Directions: From the records below, copy each line in which the string "Networking" occurs.

Supplied records:
= = = = =
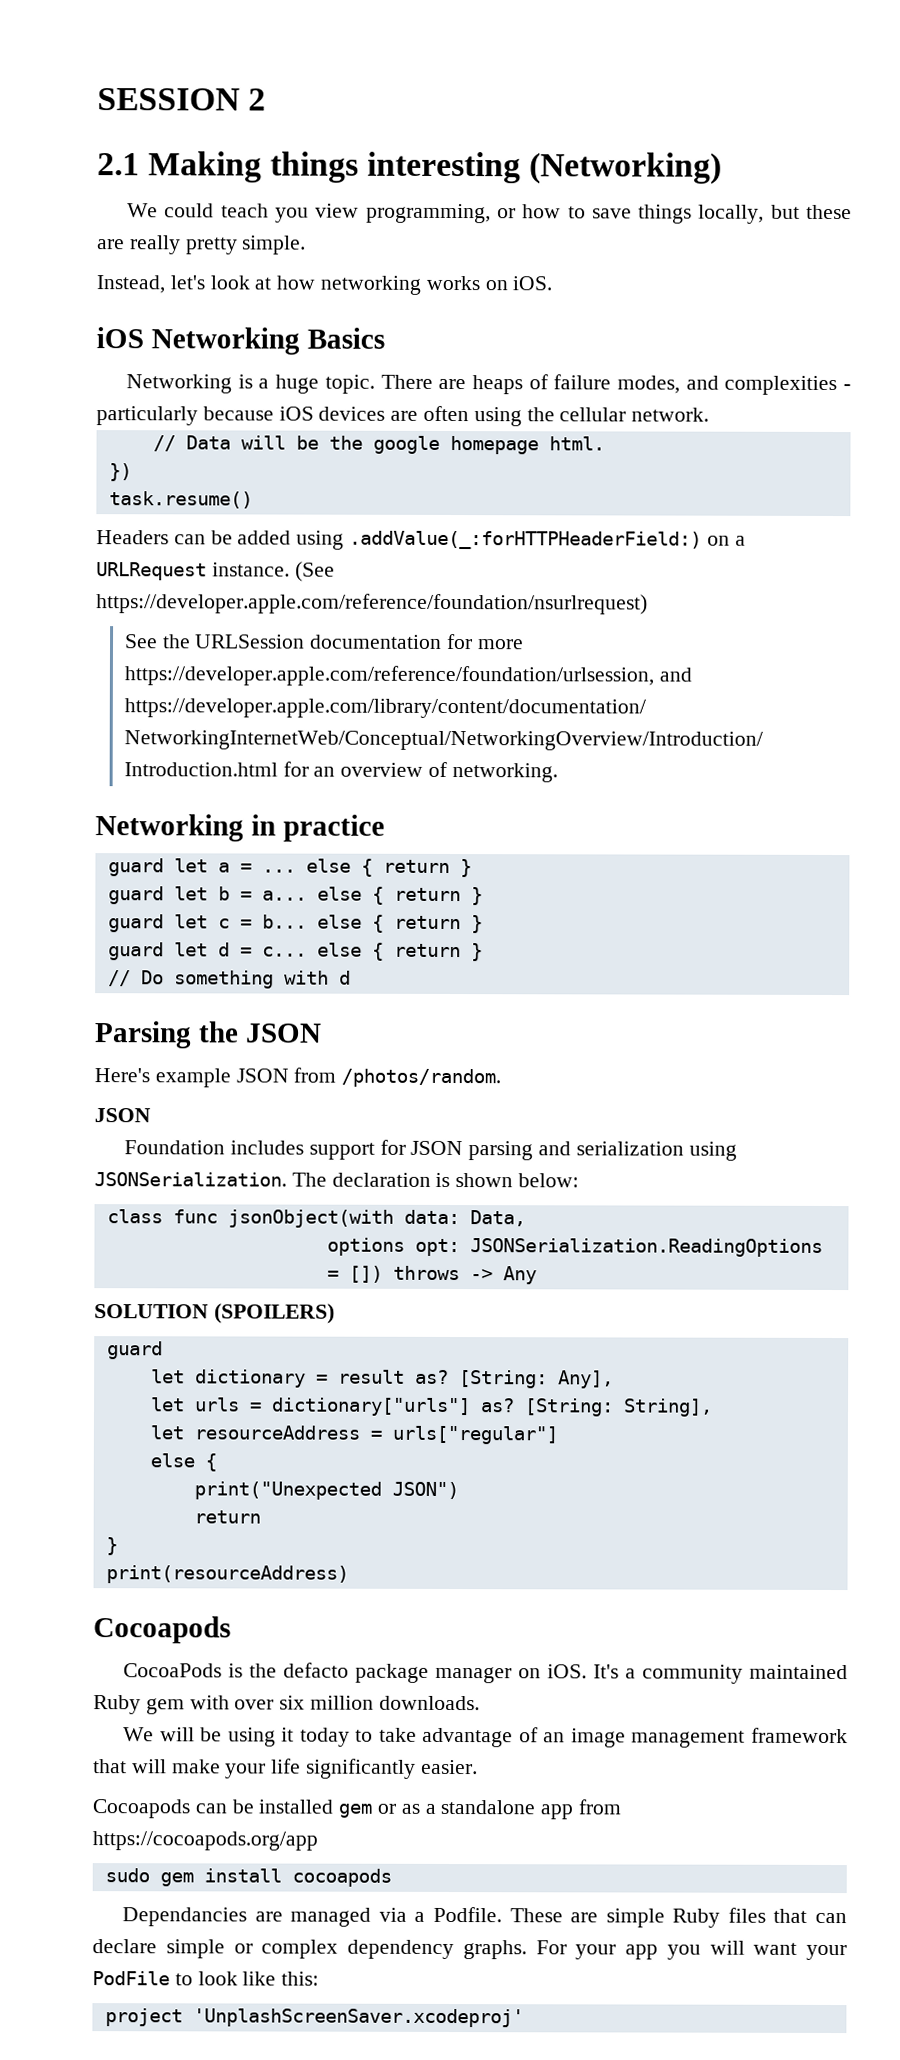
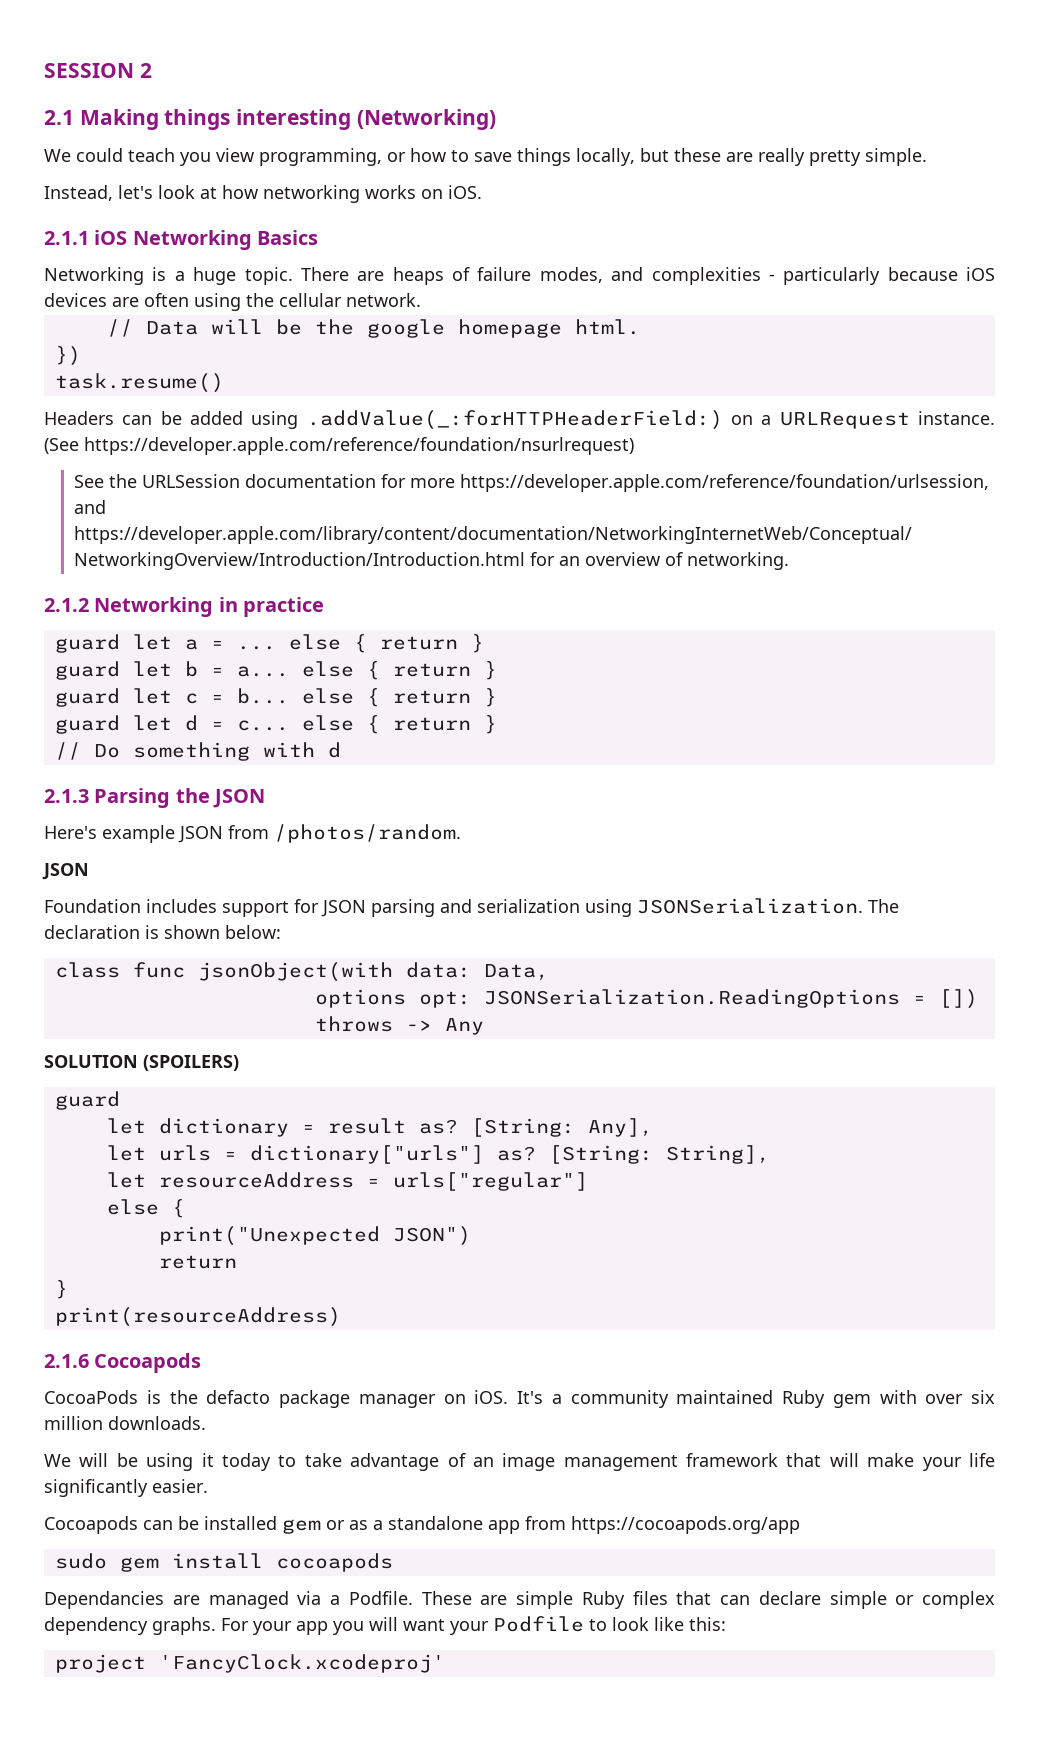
- iOS Networking Basics
+ 2.1.1 iOS Networking Basics
- Networking in practice
+ 2.1.2 Networking in practice
- Parsing the JSON
+ 2.1.3 Parsing the JSON
  print(resourceAddress)
- Cocoapods
+ 2.1.6 Cocoapods
- For your app you will want your PodFile to look like this:
+ For your app you will want your Podfile to look like this:
- project 'UnplashScreenSaver.xcodeproj'
+ project 'FancyClock.xcodeproj'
= = = = =
Response:
- iOS Networking Basics
+ 2.1.1 iOS Networking Basics
- Networking in practice
+ 2.1.2 Networking in practice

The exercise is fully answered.